What this task involves – In the records below, find the line that contains "height: 66px;" and the line that contains "line-height: 16px;", then retype exactly those two lines and every line between them.

### Data listing

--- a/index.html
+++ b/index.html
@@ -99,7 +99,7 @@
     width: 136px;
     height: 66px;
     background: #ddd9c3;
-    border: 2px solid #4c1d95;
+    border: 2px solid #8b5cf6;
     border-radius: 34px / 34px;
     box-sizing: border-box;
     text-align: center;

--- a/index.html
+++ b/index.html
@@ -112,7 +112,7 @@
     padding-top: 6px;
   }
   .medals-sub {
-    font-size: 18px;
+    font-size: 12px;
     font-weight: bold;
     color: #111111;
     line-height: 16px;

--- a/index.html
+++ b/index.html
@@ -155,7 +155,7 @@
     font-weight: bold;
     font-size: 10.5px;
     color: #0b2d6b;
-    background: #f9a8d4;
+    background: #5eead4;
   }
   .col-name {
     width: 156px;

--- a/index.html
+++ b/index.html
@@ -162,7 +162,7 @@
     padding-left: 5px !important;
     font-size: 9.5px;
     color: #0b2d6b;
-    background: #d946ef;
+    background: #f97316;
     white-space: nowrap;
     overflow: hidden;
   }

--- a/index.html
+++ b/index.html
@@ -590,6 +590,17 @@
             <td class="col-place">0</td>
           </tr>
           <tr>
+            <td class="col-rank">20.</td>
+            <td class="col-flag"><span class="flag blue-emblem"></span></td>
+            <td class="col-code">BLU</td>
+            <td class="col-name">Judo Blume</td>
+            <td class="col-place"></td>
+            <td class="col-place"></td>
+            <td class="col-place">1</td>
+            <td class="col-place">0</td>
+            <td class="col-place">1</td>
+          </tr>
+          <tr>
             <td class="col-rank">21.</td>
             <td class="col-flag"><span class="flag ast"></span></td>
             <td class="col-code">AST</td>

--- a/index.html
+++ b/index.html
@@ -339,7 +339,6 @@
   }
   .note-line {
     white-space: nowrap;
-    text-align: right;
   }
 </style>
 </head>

######
### Data listing

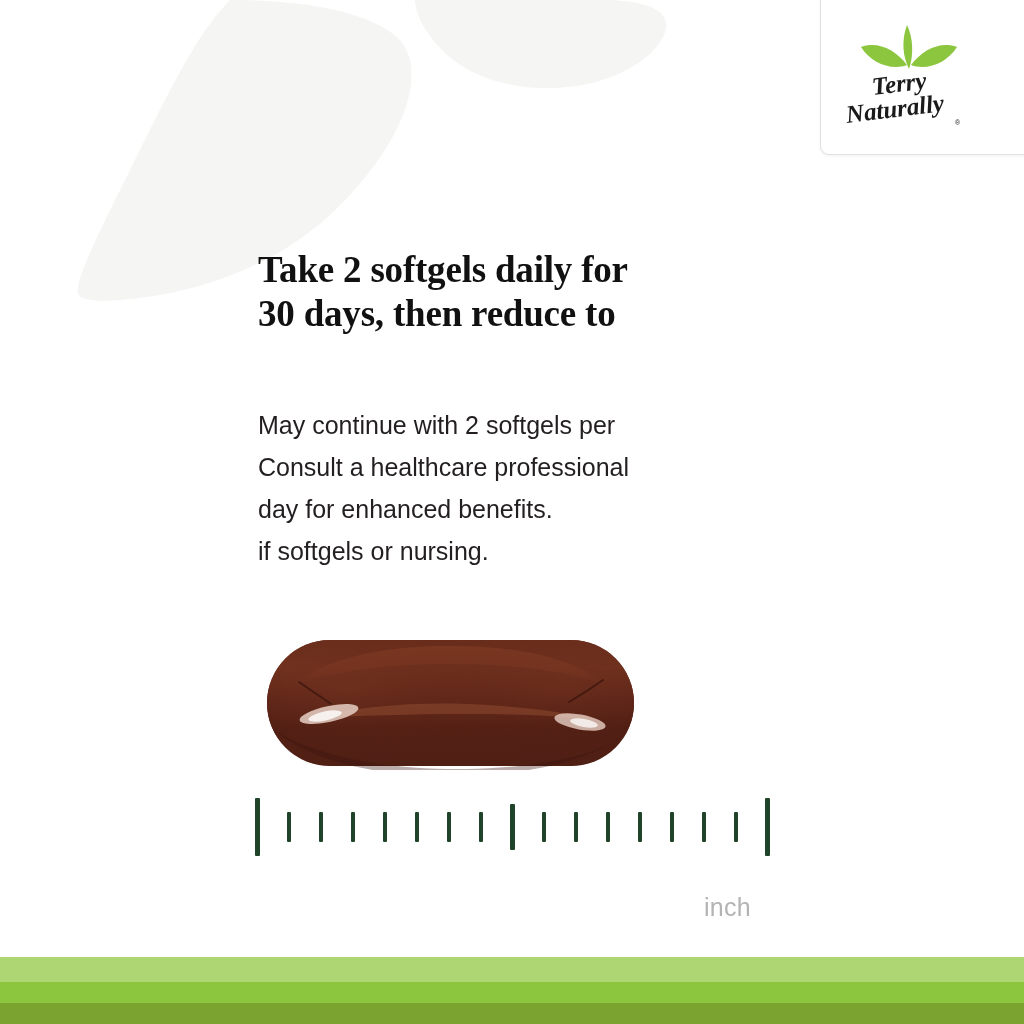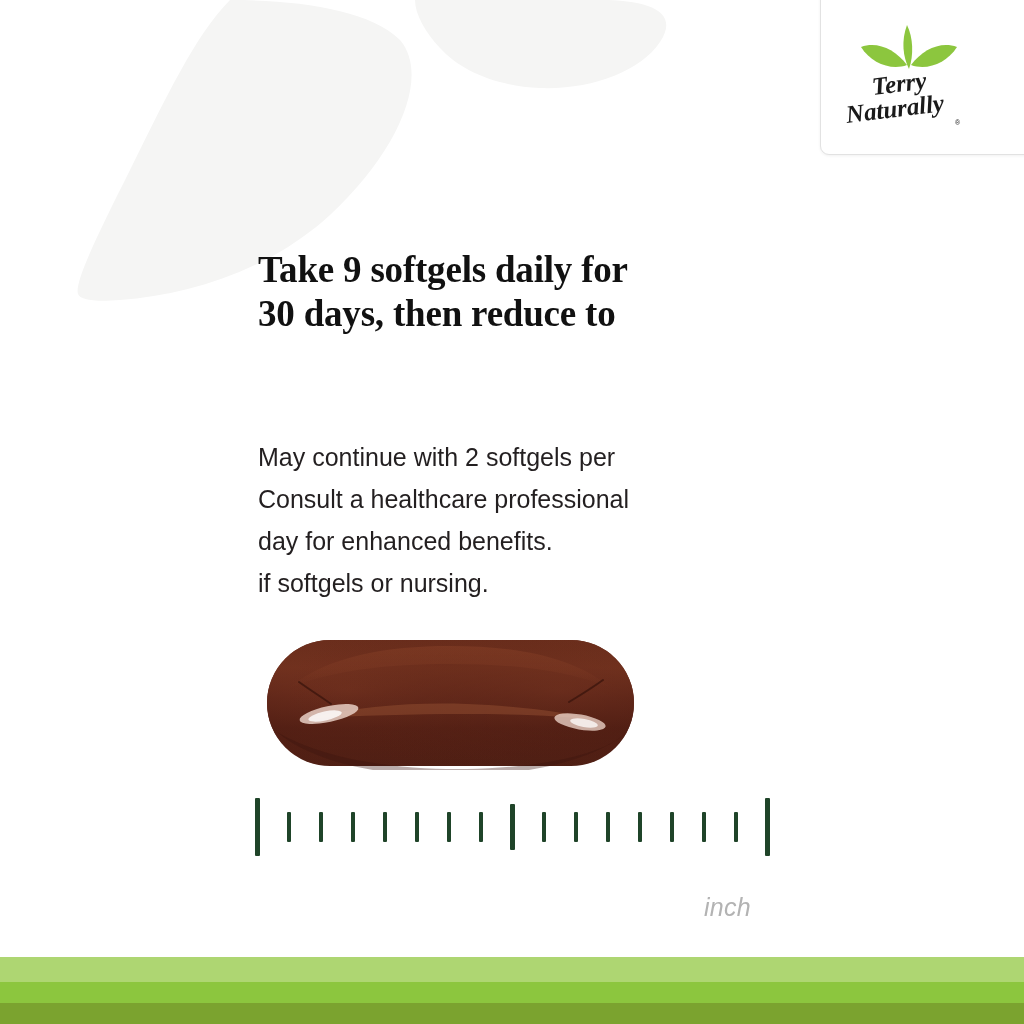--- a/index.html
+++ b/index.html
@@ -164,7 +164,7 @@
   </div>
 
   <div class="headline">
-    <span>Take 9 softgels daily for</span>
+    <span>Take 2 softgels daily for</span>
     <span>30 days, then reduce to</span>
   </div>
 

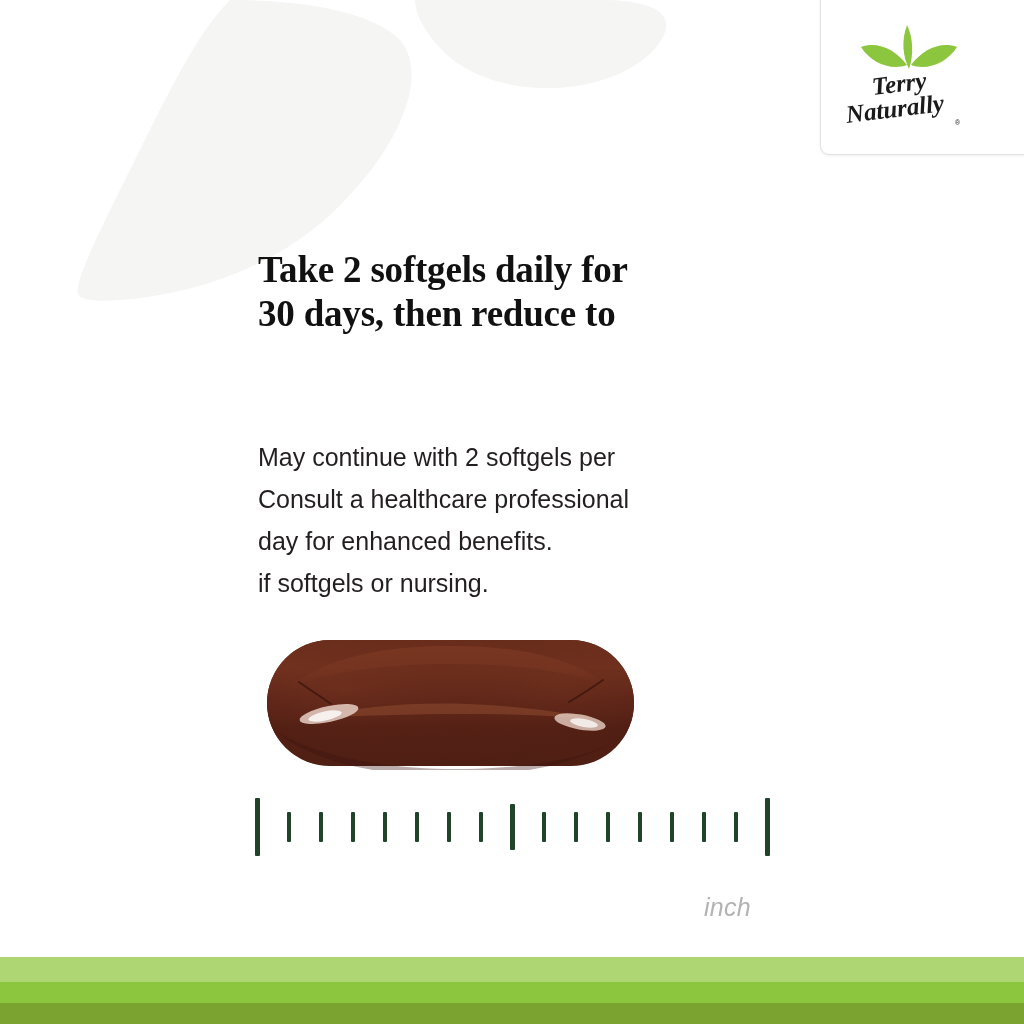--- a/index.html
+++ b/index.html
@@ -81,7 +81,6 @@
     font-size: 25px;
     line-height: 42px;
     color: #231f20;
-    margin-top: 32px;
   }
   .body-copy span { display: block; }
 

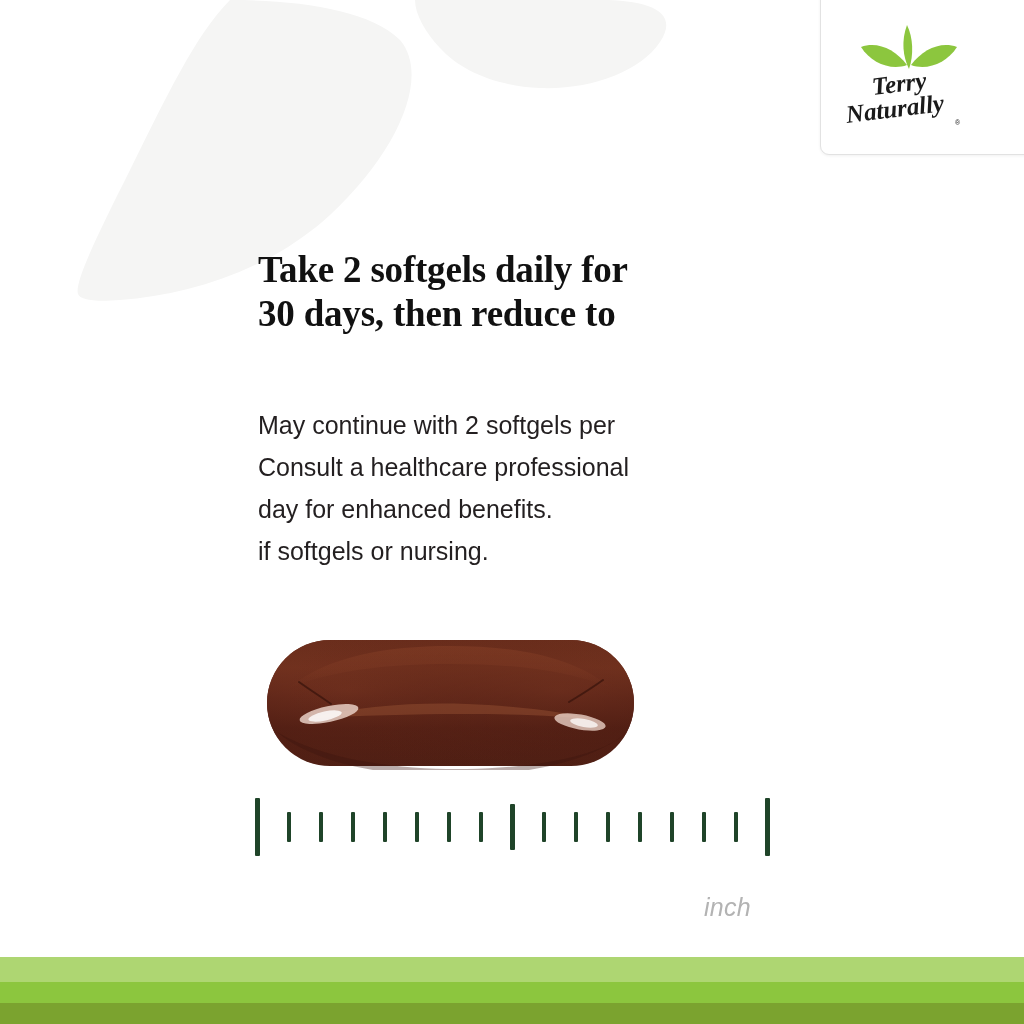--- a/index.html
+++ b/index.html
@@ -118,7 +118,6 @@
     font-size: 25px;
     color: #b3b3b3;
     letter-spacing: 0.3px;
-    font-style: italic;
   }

######

Written solution –
     height: 66px;
     background: #ddd9c3;
-    border: 2px solid #4c1d95;
+    border: 2px solid #8b5cf6;
     border-radius: 34px / 34px;
     box-sizing: border-box;
     text-align: center;

--- a/index.html
+++ b/index.html
@@ -112,7 +112,7 @@
     padding-top: 6px;
   }
   .medals-sub {
-    font-size: 18px;
+    font-size: 12px;
     font-weight: bold;
     color: #111111;
     line-height: 16px;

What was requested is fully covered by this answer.